Today is D's birthday, he who doesn't believe in making a big fuss of days and anniversaries. Still, Happy Birdday, dear, and Many Happy Returns! Pray that you may grow wiser and more like Christ each new day.
Lately, D has taken to reading murder mysteries, following my good example. He's always been reading tomes on theology, philosophy, education, especially home education, apologetics, Darwinism and creation science... He started with PD James' Death in Holy Orders, then bought Michael Connelly's Lost Light to compare between a British and an American murder mystery. James is slow, philosophical and eloquent while Connelly reads like a movie thriller with more action and drama. Now he's reading In the Presence of the Enemy written by Elizabeth George, a California resident whose mystery novels are set in England. EG's elegant, meticulously plotted Scotland Yard murder mysteries have been compared favourably with PD James' polished literary eloquence.
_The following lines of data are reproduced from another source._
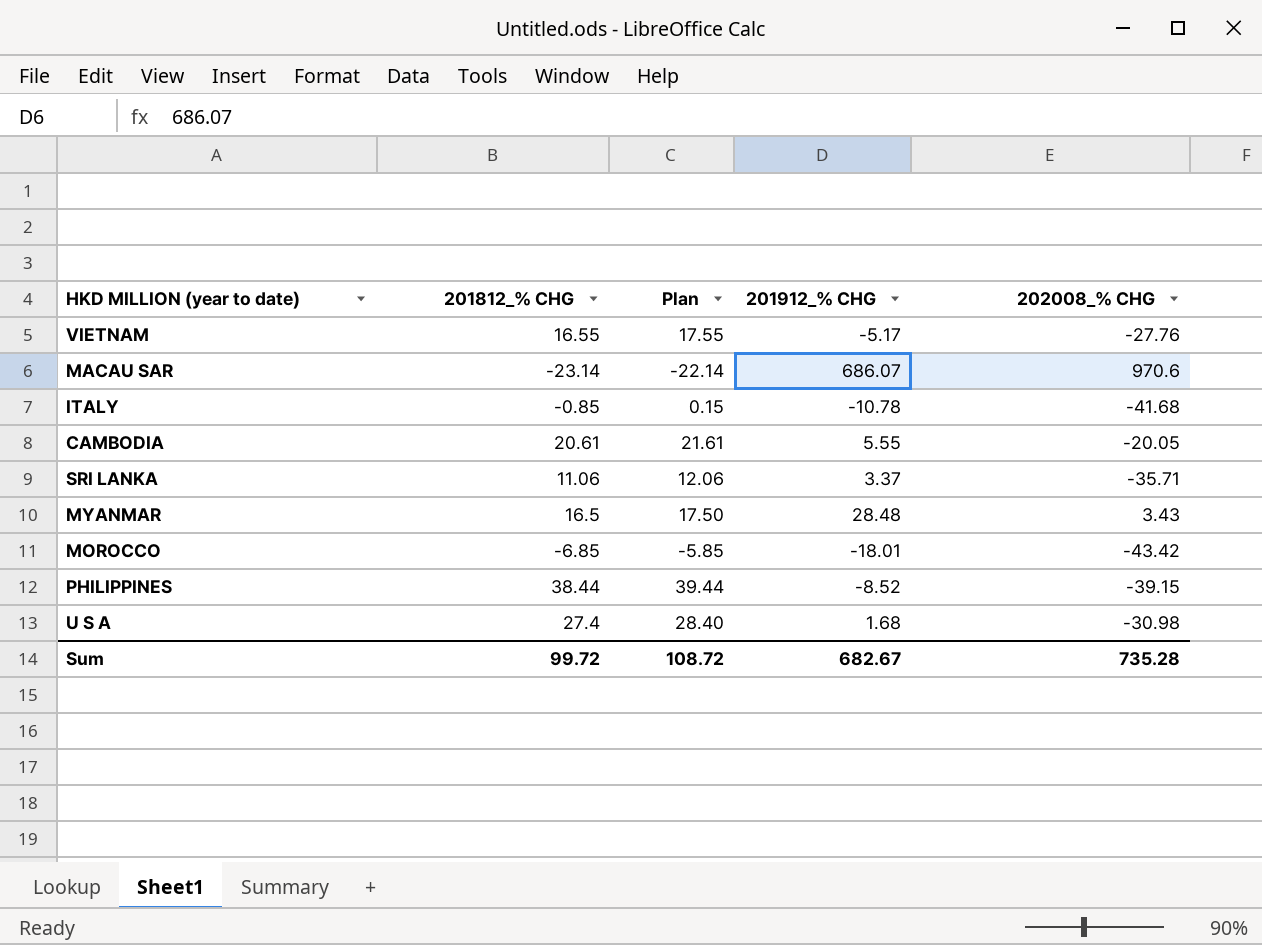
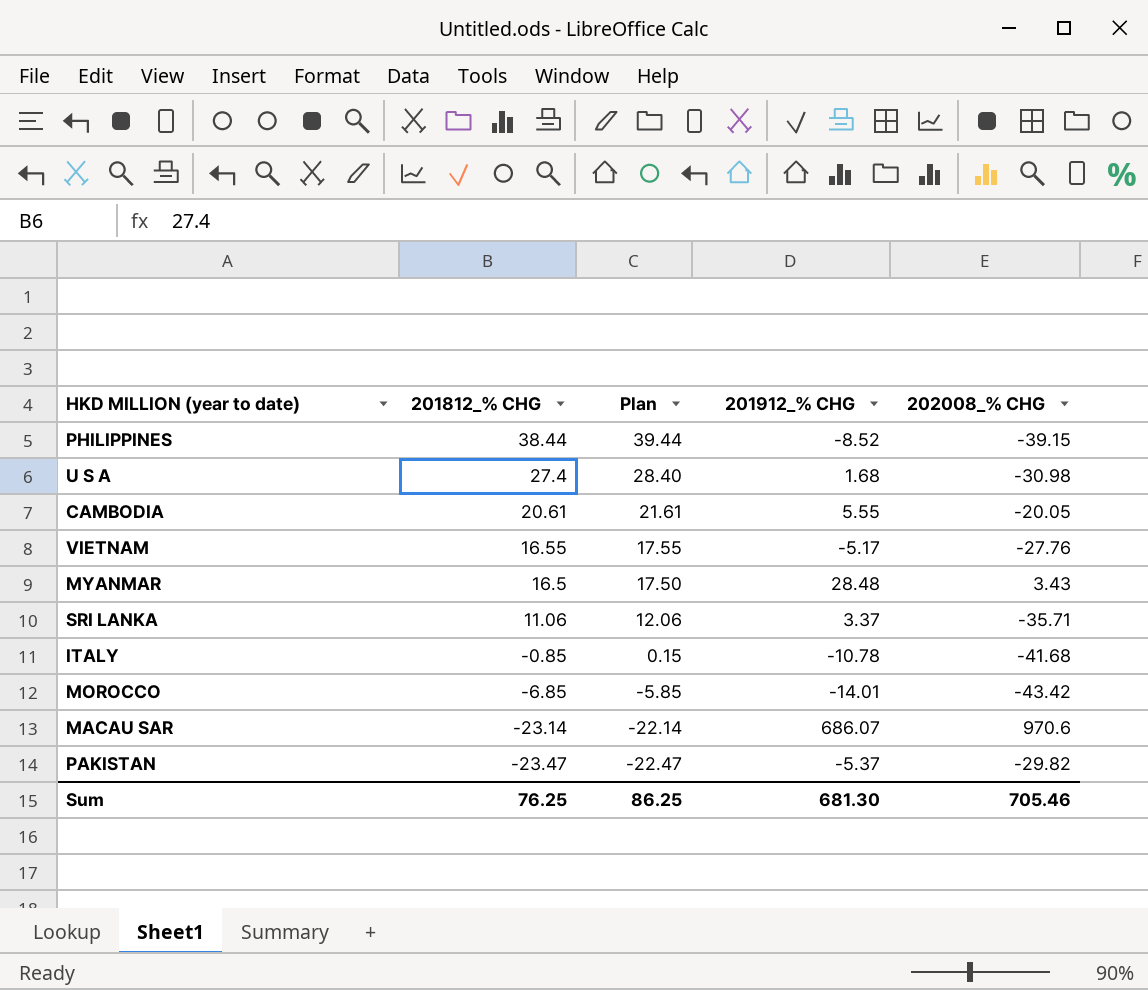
row order: none -> 201812_% CHG descending
MOROCCO | 201912_% CHG: -18.01 -> -14.01
row PAKISTAN: none -> -23.47 | -22.47 | -5.37 | -29.82
Sum | 201812_% CHG: 99.72 -> 76.25
Sum | Plan: 108.72 -> 86.25
Sum | 201912_% CHG: 682.67 -> 681.30
Sum | 202008_% CHG: 735.28 -> 705.46

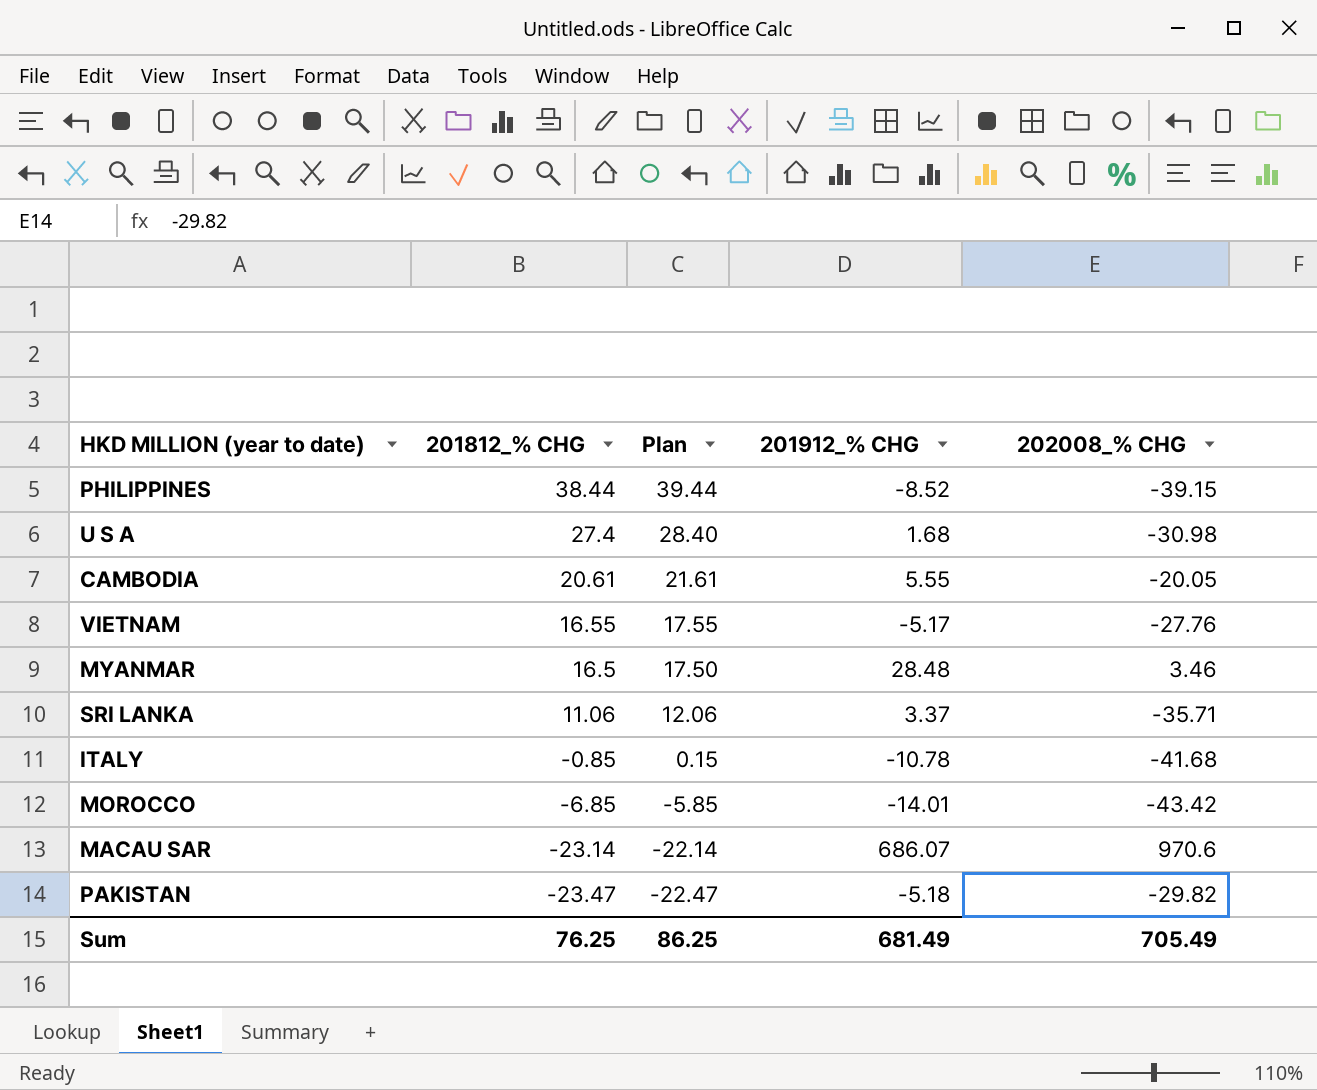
MYANMAR | 202008_% CHG: 3.43 -> 3.46
PAKISTAN | 201912_% CHG: -5.37 -> -5.18
Sum | 201912_% CHG: 681.30 -> 681.49
Sum | 202008_% CHG: 705.46 -> 705.49

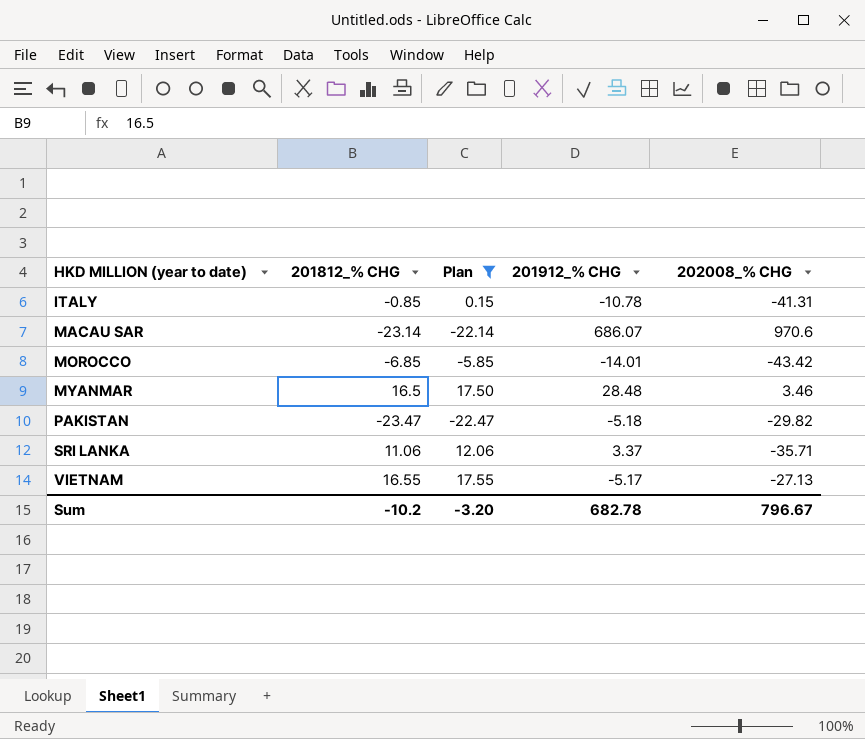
filter: none -> Plan <= 17.55
row order: 201812_% CHG descending -> HKD MILLION (year to date) ascending
ITALY | 202008_% CHG: -41.68 -> -41.31
VIETNAM | 202008_% CHG: -27.76 -> -27.13
Sum | 201812_% CHG: 76.25 -> -10.2
Sum | Plan: 86.25 -> -3.20
Sum | 201912_% CHG: 681.49 -> 682.78
Sum | 202008_% CHG: 705.49 -> 796.67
For a while, a few months ago, I was enamoured of both these ladies, especially with PD who was past 80 years old when Death in Holy Orders was published in 2001. Both books, together with several other novels, had been given by Suseela who had bought them second hand from Payless Books and finished with them. After that intro to PD, I found other titles, including an Omnibus PD James, and have read the following:
Death of an Expert Witness, Shroud for a Nightingale, The Skull beneath the Skin, A Taste for Death, Devices and Desires, Original Sin.
Of EG's, I've only read one more of her many: Deception on His Mind.
Satisfying, gratifying, and instructive.
What you learn: that in a murder case, one, everyone is a suspect, especially the immediate family and near relations and friends. Everyone is capable of murder, given the circumstances and opportunity.
Two, there are no secrets after a murder is discovered. The investigator probes and digs and unveils past events, actions, words... all is laid bare and will be revealed in a court of law if someone is charged with the murder. Witness the recent murder trials of Canny Ong, Noritta Samsuddin.
I had enough of murder mysteries after a while, but now I've begun The New Adventures of Sherlock Holmes. It's a collection of stories written not by Conan Doyle but in the Conan Doyle style by various bestselling authors such as Anne Perry, Stephen King, Edward D. Hoch. So far the first 3 stories are good enough to make me want to go on with the 14 more.
Concerning my father-in-law, further tests have revealed that the cancer is confined to one lobe of the liver and is operable. Since he is a healthy 77 yr old (age according to the medical report), the doc recommends it, although statistically, the mortality rate for these kinds of operations is 20%, i.e. one in five don't make it out of the operating room alive. D's brothers and the 2 sisters in Singapore are now communicating by email and phone and praying.